START GIVEN RECORDS

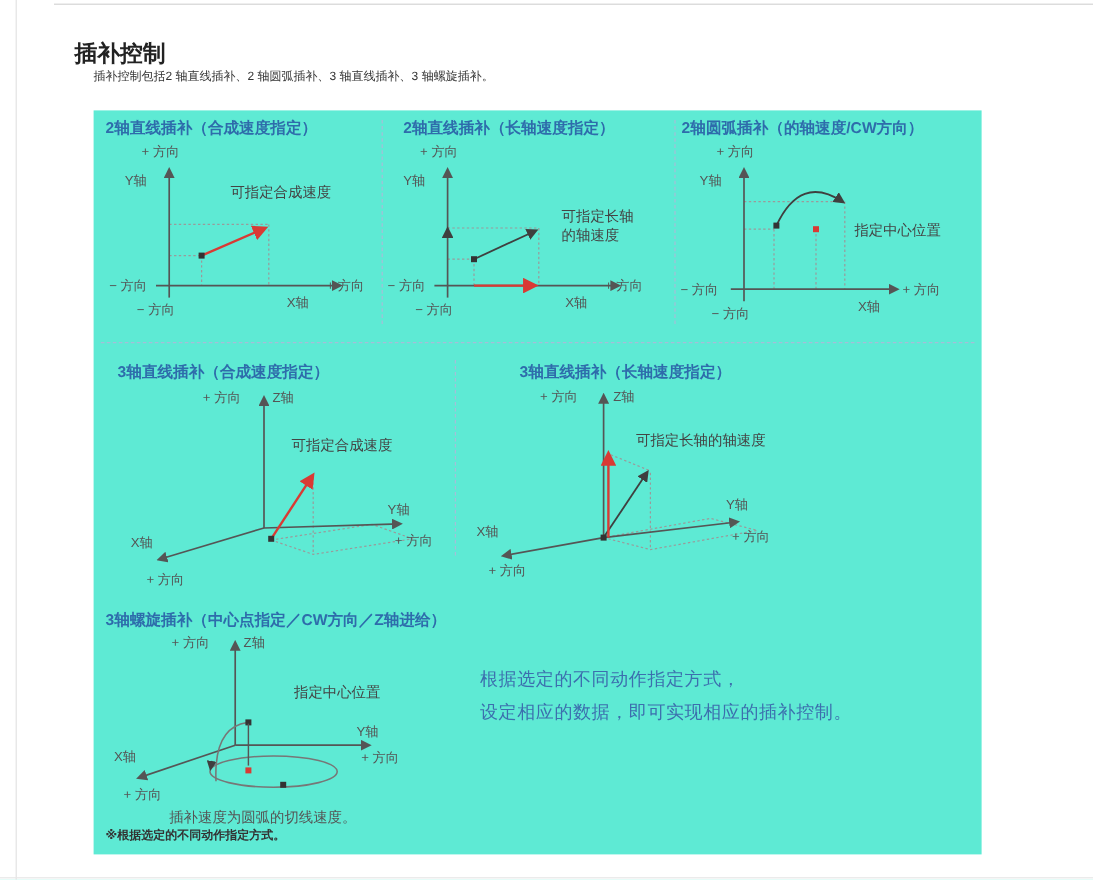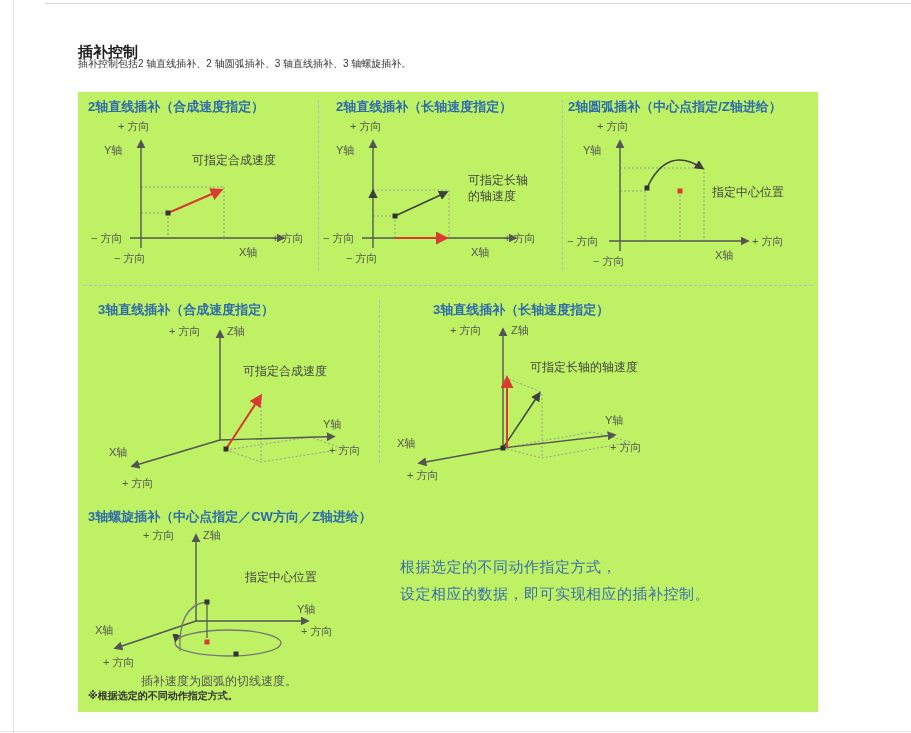--- a/index.html
+++ b/index.html
@@ -5,24 +5,24 @@
   * { margin:0; padding:0; box-sizing:border-box; }
   html,body { background:#fff; }
   body {
     width:911px; height:733px; position:relative; overflow:hidden;
     font-family:"Liberation Sans","DejaVu Sans",sans-serif;
   }
   .top-rule   { position:absolute; left:45px; top:3px; width:866px; height:1px; background:#d4d4d4; }
   .left-rule  { position:absolute; left:13px; top:0; width:1px; height:733px; background:#e3e3e3; }
   .bottom-rule{ position:absolute; left:0; top:731px; width:911px; height:1px; background:#e6e6e6; }
 
-  .page-title { position:absolute; left:78px; top:32px; font-size:15px; font-weight:bold; color:#222;margin-top:11px; }
+  .page-title { position:absolute; left:62px; top:32px; font-size:19px; font-weight:bold; color:#222; }
   .page-desc  { position:absolute; left:78px; top:57px; font-size:10px; color:#333; }
 
-  .panel { position:absolute; left:78px; top:92px; width:740px; height:620px; background:#bef264; }
+  .panel { position:absolute; left:78px; top:92px; width:740px; height:620px; background:#5eead4; }
 
   .diag-title { position:absolute; font-size:13px; font-weight:bold; color:#2e6cab; white-space:nowrap; }
   #t1 { left:10px;  top:6px; }
   #t2 { left:258px; top:6px; }
   #t3 { left:490px; top:6px; }
   #t4 { left:20px;  top:209px; }
   #t5 { left:327px; top:209px;margin-left:28px; }
   #t6 { left:10px;  top:416px; }
 
   .divider-v { position:absolute; width:0; border-left:1px dashed #a5bed8; }
@@ -64,21 +64,21 @@
 <div class="left-rule"></div>
 <div class="bottom-rule"></div>
 
 <div class="page-title">插补控制</div>
 <div class="page-desc">插补控制包括2 轴直线插补、2 轴圆弧插补、3 轴直线插补、3 轴螺旋插补。</div>
 
 <div class="panel">
 
   <div class="diag-title" id="t1">2轴直线插补（合成速度指定）</div>
   <div class="diag-title" id="t2">2轴直线插补（长轴速度指定）</div>
-  <div class="diag-title" id="t3">2轴圆弧插补（中心点指定/Z轴进给）</div>
+  <div class="diag-title" id="t3">2轴圆弧插补（的轴速度/CW方向）</div>
   <div class="diag-title" id="t4">3轴直线插补（合成速度指定）</div>
   <div class="diag-title" id="t5">3轴直线插补（长轴速度指定）</div>
   <div class="diag-title" id="t6">3轴螺旋插补（中心点指定／CW方向／Z轴进给）</div>
 
   <div class="divider-v" id="dv1"></div>
   <div class="divider-v" id="dv2"></div>
   <div class="divider-h" id="dh1"></div>
   <div class="divider-v" id="dv3"></div>
 
   <svg class="diag" id="svg1" width="220" height="150" viewBox="0 0 220 150">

END GIVEN RECORDS

WORK ITEM: Retype each of the entries above exactly as it appears, with no pictures.

ANSWER FOR THE TASK:
--- a/index.html
+++ b/index.html
@@ -5,24 +5,24 @@
   * { margin:0; padding:0; box-sizing:border-box; }
   html,body { background:#fff; }
   body {
     width:911px; height:733px; position:relative; overflow:hidden;
     font-family:"Liberation Sans","DejaVu Sans",sans-serif;
   }
   .top-rule   { position:absolute; left:45px; top:3px; width:866px; height:1px; background:#d4d4d4; }
   .left-rule  { position:absolute; left:13px; top:0; width:1px; height:733px; background:#e3e3e3; }
   .bottom-rule{ position:absolute; left:0; top:731px; width:911px; height:1px; background:#e6e6e6; }
 
-  .page-title { position:absolute; left:78px; top:32px; font-size:15px; font-weight:bold; color:#222;margin-top:11px; }
+  .page-title { position:absolute; left:62px; top:32px; font-size:19px; font-weight:bold; color:#222; }
   .page-desc  { position:absolute; left:78px; top:57px; font-size:10px; color:#333; }
 
-  .panel { position:absolute; left:78px; top:92px; width:740px; height:620px; background:#bef264; }
+  .panel { position:absolute; left:78px; top:92px; width:740px; height:620px; background:#5eead4; }
 
   .diag-title { position:absolute; font-size:13px; font-weight:bold; color:#2e6cab; white-space:nowrap; }
   #t1 { left:10px;  top:6px; }
   #t2 { left:258px; top:6px; }
   #t3 { left:490px; top:6px; }
   #t4 { left:20px;  top:209px; }
   #t5 { left:327px; top:209px;margin-left:28px; }
   #t6 { left:10px;  top:416px; }
 
   .divider-v { position:absolute; width:0; border-left:1px dashed #a5bed8; }
@@ -64,21 +64,21 @@
 <div class="left-rule"></div>
 <div class="bottom-rule"></div>
 
 <div class="page-title">插补控制</div>
 <div class="page-desc">插补控制包括2 轴直线插补、2 轴圆弧插补、3 轴直线插补、3 轴螺旋插补。</div>
 
 <div class="panel">
 
   <div class="diag-title" id="t1">2轴直线插补（合成速度指定）</div>
   <div class="diag-title" id="t2">2轴直线插补（长轴速度指定）</div>
-  <div class="diag-title" id="t3">2轴圆弧插补（中心点指定/Z轴进给）</div>
+  <div class="diag-title" id="t3">2轴圆弧插补（的轴速度/CW方向）</div>
   <div class="diag-title" id="t4">3轴直线插补（合成速度指定）</div>
   <div class="diag-title" id="t5">3轴直线插补（长轴速度指定）</div>
   <div class="diag-title" id="t6">3轴螺旋插补（中心点指定／CW方向／Z轴进给）</div>
 
   <div class="divider-v" id="dv1"></div>
   <div class="divider-v" id="dv2"></div>
   <div class="divider-h" id="dh1"></div>
   <div class="divider-v" id="dv3"></div>
 
   <svg class="diag" id="svg1" width="220" height="150" viewBox="0 0 220 150">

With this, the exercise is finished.